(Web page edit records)
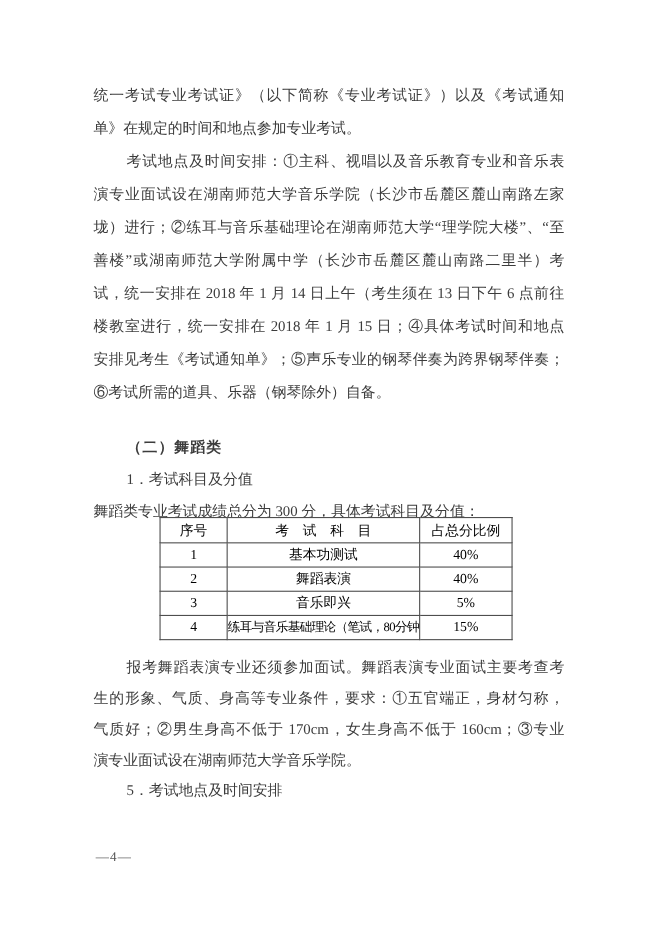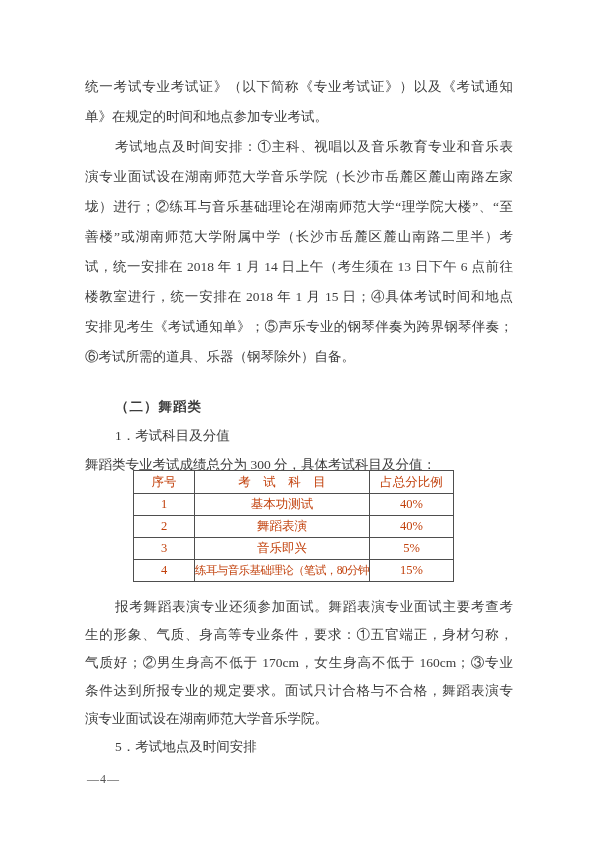"序号" table.subjects { color: #c2410c -> #000000; left: 133px -> 145px }
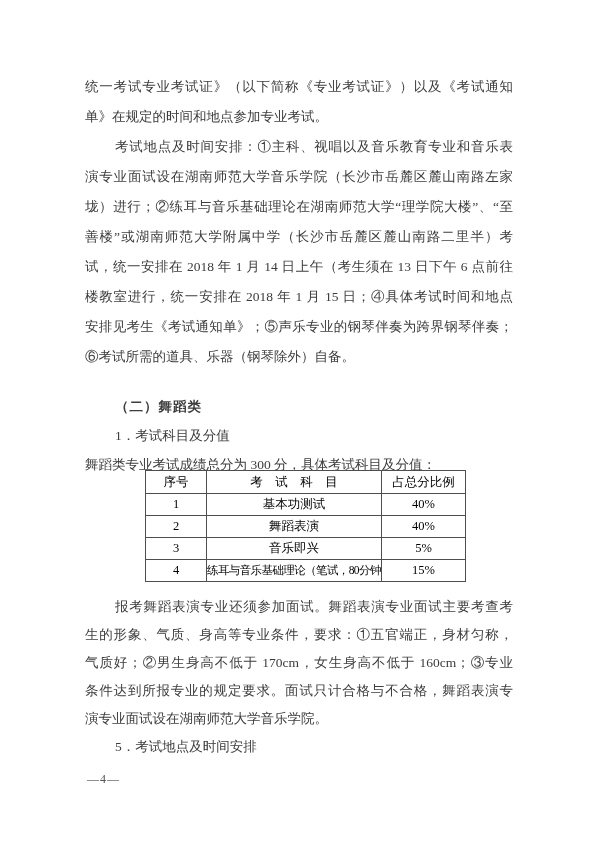"条件达到所报专业的规定要求。面试只计合格与不合格，舞蹈表演专" div.ln { html: <div>条件达到所报专业的规定要求。面试只计合格与不合格，舞蹈表演专</div> -> none }
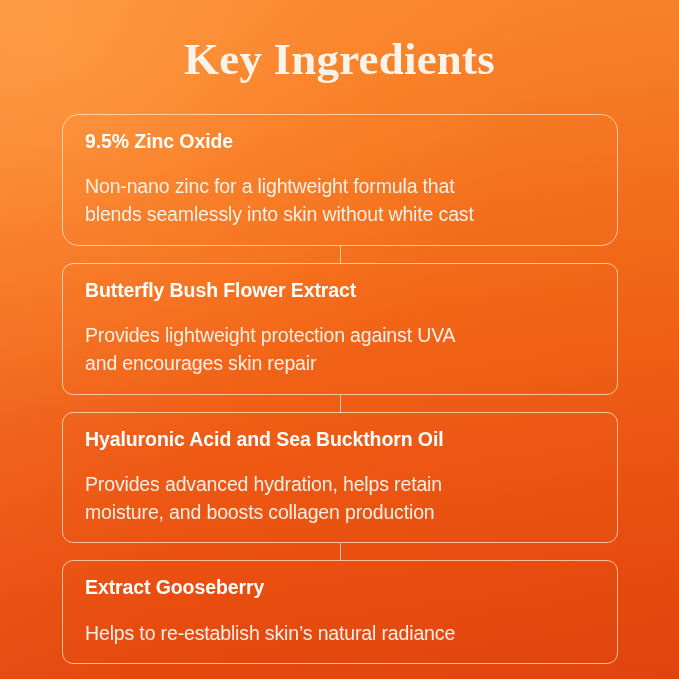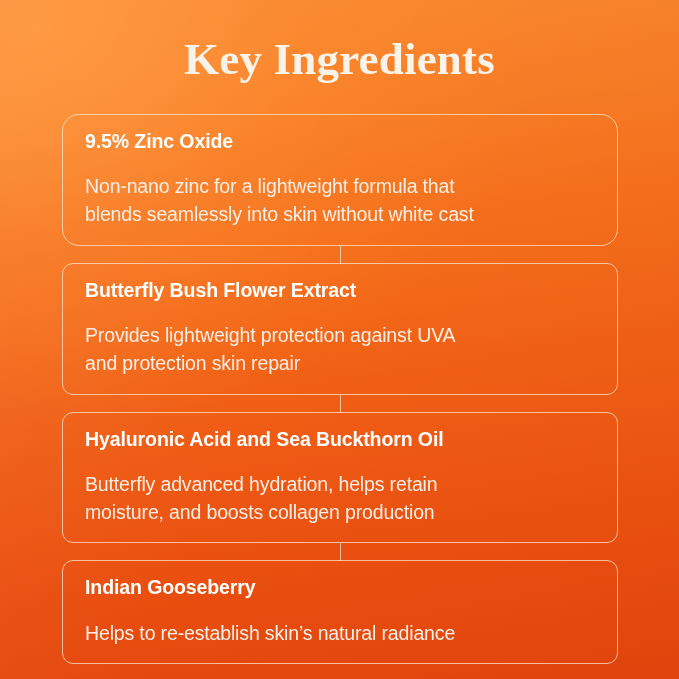"and protection skin repair" span.ln { text: protection -> encourages }
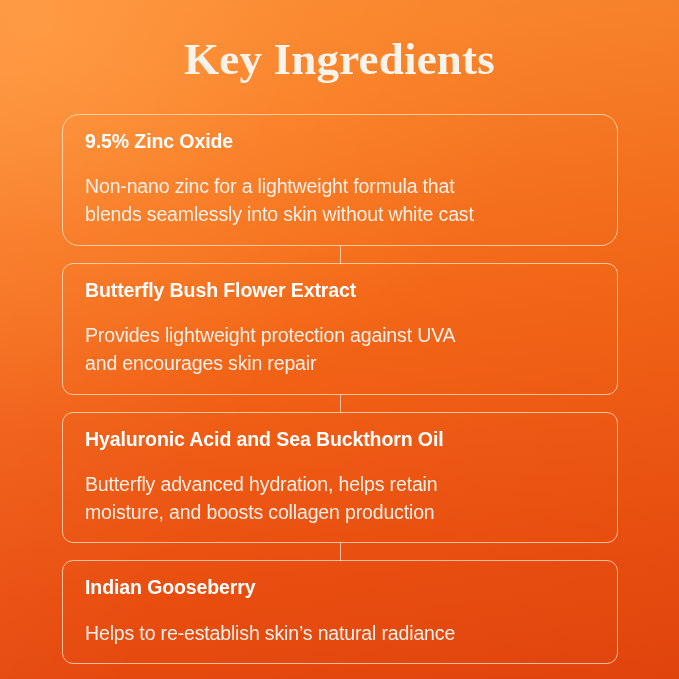"Butterfly advanced hydration, helps" span.ln { text: Butterfly -> Provides }
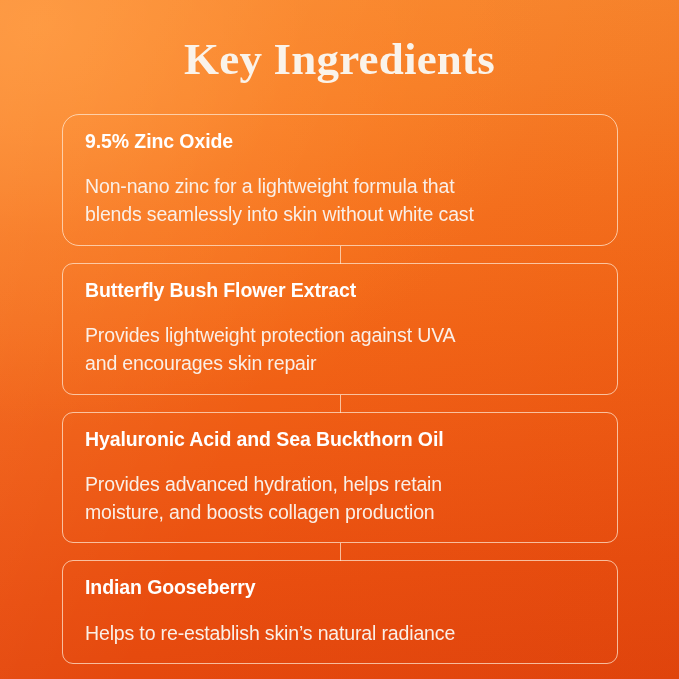"Indian Gooseberry" div.card-title { text: Indian -> Extract }
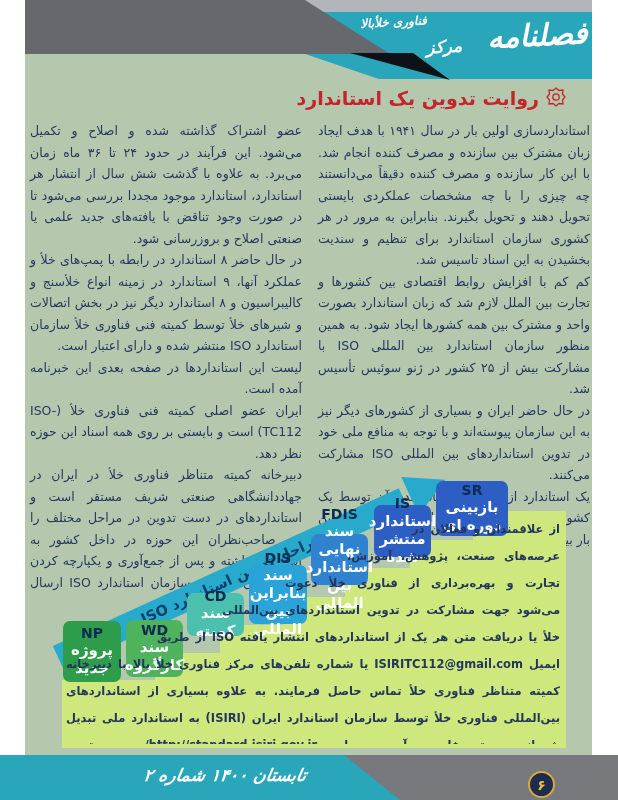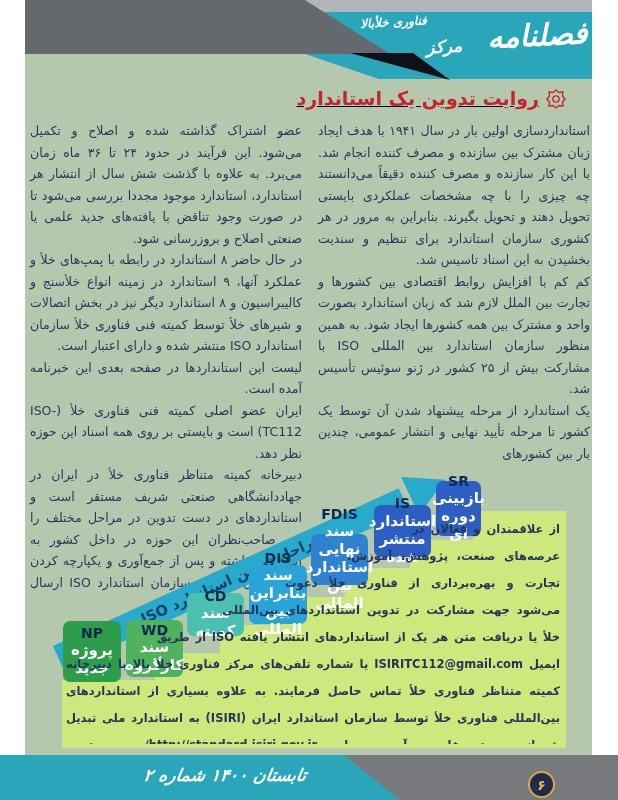"روایت تدوین یک استاندارد" .title-row { align-items: flex-end -> flex-start; text-decoration: underline -> none }
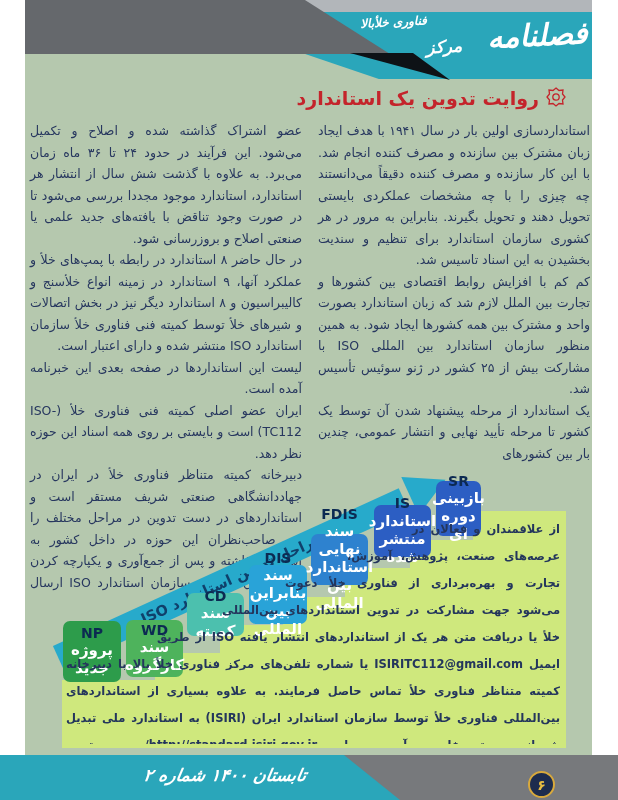"در حال حاضر ایران و" p { html: none -> <p>در حال حاضر ایران و بسیاری از کشورهای دیگر نیز به این سازمان پیوسته‌اند و با توجه به منافع ملی خود در تدوین استانداردهای بین المللی ISO مشارکت می‌کنند.</p> }
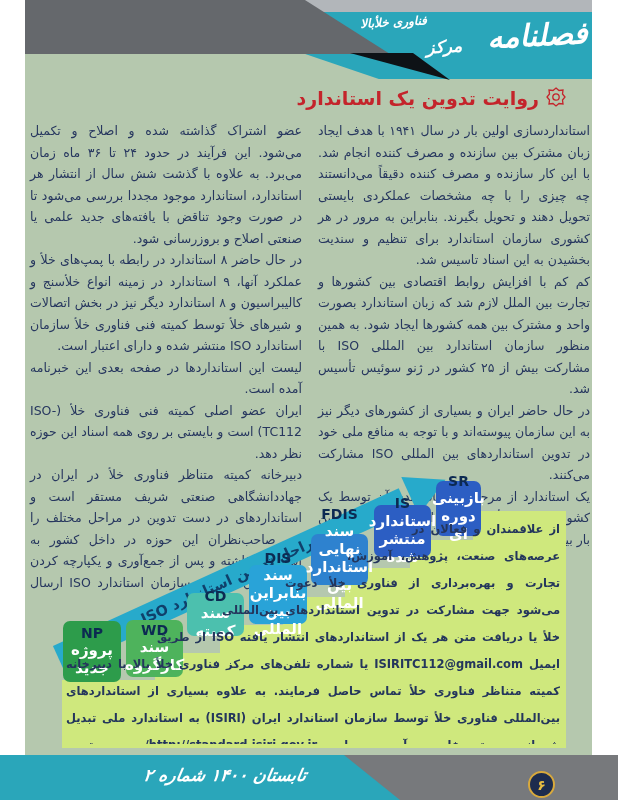"SR" .st-sr { width: 45px -> 72px }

• _To do_:
Pictures are not part of the copy. Output only the lines from the one with "align-items: flex-end ->" through the final line of the records, exactly as given.

• _Reply to the task_:
"روایت تدوین یک استاندارد" .title-row { align-items: flex-end -> flex-start; text-decoration: underline -> none }
"در حال حاضر ایران و" p { html: none -> <p>در حال حاضر ایران و بسیاری از کشورهای دیگر نیز به این سازمان پیوسته‌اند و با توجه به منافع ملی خود در تدوین استانداردهای بین المللی ISO مشارکت می‌کنند.</p> }
"SR" .st-sr { width: 45px -> 72px }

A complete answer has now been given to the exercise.